Studies are now working with enough data to identify that for prospecting – finding new potential customers – we would get a better result with a ‘spray and pray’ campaign, than we would paying for expensive adtech and martech to layer in 2nd party datasets with demographic data.

2nd party, by the way, is when 1st party datasets are shared server-to-server – they are not collected by you, but can be used by you to optimise your marketing spend and develop targeting models if you so choose – and have the money to spend. It essentially takes about 2.5x the cost of your display ad to get good enough quality targeting data to generate an improvement on ‘spray and pray’ in Programmatic today.

Video ad improvements come with a 1.5x premium on the ad cost.

Taken on tandem with the data from adstxt.com on the coverage of ad networks of the total available inventory for programmatic display advertising – 98.55% of which is available through one single network: Google’s Display Network – with the remaining networks essentially offering slices of that overall network, and insight such as that generated by Dr Augustine Fou – that reach ultimately comes from a handful of sites – and the need for complex DSPs which take 15-20% of your programmatic media spend as adtech cost become very questionable.

This challenge is compounded by the large slice of programmatic spend that is taken by adtech and martech today as detailed by ISBA in 2020.

This distribution suggests that demand side cost – including agency management – takes approximately 40% of all programmatic media spend.

We can today return that wasted 40% by simplifying our DSP requirements to creative management and access to the Google Display Network – plus any private marketplace deals we wish to make – by also using our predictive entity graph to generate custom targeting models based on predicted conversion state.

And indeed we have tested that outcome using Corvidae, delivering a side by side improvement over DV360 targeting models of 4X more conversions at ½ the CPA. An outstanding result, and evidence of the power of predictive behaviour-based modelling over old demographic or cookie based targeting.

The other advantage of this approach is it allows elegant and simple joining of 1st party data sets with minimal adtech interference, and uses our own 1st party data to power growth of new customer acquisition into top of funnel activity at significantly lower CPAs than in today’s non-attributed, fragmented and siloed world.

To make that statement easier to visualise, here is a map of the minimal tech architecture needed with Corvidae in the mix as the 1st party data collector that enables 100% reach for the most popular marketing channels today.
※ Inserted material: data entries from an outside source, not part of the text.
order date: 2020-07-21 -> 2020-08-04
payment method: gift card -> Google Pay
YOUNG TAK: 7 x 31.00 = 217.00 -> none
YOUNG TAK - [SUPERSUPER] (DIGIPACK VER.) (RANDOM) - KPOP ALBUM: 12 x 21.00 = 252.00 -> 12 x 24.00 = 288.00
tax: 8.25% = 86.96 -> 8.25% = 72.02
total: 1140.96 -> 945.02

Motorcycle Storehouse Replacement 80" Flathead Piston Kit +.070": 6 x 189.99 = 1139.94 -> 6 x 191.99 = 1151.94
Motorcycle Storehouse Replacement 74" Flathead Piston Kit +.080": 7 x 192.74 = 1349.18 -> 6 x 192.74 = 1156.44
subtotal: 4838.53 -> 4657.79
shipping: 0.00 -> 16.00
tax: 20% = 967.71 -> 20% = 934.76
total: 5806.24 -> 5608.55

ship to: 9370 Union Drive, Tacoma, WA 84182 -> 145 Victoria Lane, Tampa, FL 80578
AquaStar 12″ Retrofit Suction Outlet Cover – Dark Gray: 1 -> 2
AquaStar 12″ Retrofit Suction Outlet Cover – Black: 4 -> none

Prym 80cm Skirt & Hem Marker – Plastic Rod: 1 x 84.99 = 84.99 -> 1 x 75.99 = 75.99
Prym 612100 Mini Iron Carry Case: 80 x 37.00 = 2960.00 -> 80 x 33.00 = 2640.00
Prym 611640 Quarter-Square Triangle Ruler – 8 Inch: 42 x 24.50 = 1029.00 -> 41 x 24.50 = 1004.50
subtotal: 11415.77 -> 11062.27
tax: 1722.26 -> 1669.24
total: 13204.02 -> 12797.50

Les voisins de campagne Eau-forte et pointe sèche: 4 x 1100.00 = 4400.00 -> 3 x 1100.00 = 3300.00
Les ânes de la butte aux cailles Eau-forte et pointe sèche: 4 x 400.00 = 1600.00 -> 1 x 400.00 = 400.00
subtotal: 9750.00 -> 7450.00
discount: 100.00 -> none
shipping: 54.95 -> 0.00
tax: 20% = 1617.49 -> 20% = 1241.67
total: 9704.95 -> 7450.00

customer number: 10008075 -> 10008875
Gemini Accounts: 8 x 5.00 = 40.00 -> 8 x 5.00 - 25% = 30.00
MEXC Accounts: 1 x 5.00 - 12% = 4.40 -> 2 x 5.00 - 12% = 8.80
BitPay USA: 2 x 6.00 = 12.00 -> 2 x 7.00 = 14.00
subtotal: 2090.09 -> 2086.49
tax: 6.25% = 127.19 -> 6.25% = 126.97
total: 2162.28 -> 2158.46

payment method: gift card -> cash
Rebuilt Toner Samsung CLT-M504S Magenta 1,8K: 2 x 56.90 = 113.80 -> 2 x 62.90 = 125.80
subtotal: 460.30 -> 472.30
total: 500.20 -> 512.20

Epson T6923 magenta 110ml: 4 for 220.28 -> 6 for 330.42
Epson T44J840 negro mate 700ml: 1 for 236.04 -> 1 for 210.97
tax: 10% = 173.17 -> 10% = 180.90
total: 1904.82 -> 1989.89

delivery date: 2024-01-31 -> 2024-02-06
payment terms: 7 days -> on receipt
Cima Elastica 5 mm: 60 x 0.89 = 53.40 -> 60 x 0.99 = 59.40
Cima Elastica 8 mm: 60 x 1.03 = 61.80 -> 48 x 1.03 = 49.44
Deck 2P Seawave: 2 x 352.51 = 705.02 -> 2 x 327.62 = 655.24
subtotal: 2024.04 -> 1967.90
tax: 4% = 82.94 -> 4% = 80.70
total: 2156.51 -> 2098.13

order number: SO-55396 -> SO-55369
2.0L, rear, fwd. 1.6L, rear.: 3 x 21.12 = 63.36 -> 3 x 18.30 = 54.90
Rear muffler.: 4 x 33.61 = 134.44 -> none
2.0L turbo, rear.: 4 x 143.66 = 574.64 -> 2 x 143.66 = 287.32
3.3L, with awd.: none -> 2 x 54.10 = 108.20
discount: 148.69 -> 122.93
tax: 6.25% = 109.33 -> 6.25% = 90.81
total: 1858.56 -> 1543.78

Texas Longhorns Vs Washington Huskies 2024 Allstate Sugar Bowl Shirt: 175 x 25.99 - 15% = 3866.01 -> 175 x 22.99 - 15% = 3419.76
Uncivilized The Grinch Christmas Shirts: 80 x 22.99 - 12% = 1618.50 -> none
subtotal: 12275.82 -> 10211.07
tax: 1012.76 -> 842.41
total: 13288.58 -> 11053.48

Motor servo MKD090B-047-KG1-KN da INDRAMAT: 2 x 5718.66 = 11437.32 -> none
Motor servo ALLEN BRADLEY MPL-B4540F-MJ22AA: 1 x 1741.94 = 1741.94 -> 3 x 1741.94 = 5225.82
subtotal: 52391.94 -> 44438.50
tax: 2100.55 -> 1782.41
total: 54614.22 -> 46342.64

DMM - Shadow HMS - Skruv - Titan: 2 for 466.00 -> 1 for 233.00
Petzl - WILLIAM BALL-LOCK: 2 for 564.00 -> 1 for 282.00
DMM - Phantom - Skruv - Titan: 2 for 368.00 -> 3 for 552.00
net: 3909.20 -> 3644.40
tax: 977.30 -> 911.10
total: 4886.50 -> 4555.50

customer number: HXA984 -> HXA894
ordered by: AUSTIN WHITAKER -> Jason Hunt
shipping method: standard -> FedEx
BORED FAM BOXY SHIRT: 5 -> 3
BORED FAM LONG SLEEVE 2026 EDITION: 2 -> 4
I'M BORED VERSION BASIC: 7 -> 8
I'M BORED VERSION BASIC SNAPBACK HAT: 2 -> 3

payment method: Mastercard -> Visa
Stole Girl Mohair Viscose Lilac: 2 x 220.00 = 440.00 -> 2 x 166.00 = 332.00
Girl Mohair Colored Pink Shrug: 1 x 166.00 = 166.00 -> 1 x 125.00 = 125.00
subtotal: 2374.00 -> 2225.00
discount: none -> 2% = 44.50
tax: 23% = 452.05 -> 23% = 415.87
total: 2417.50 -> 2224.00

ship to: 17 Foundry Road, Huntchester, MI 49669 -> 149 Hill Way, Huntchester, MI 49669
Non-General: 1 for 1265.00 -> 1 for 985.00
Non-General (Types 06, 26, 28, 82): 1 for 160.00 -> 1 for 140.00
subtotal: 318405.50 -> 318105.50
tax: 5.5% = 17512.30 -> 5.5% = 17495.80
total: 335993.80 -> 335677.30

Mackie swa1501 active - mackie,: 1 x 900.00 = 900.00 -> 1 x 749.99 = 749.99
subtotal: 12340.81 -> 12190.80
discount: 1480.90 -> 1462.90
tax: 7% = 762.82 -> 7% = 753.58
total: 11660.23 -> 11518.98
This approach allows the wasted 40% of programmatic spend to be returned to use on additional prospecting activity to drive new customers – targeted using granular attributed ROAS controls to ensure new – incremental -customers are being targeted based on their engagement behaviour and your 1st party targeting data to maximise relevancy and conversion performance.

Using this approach, we also have the ability to integrate offline and unify our household targeting to take advantage of the fact that on a CPM basis it is about half the cost to target a household digitally as it is to use traditional targeting.

In Summary

So today we have an ecosystem that is fit and ready for a 1st party world, and has the added benefit of enabling a unified view of all marketing activity – not just siloed digital snapshots.

Taking advantage of the huge benefits offered to us as marketers from probabilistic analytics is critical in 2021 and beyond to ensure success in a 1st party world.

Corvidae’s deployment’s average ROI is 40:1 for businesses that embrace taking action on the powerful insights delivered by attributed revenue and ROAS.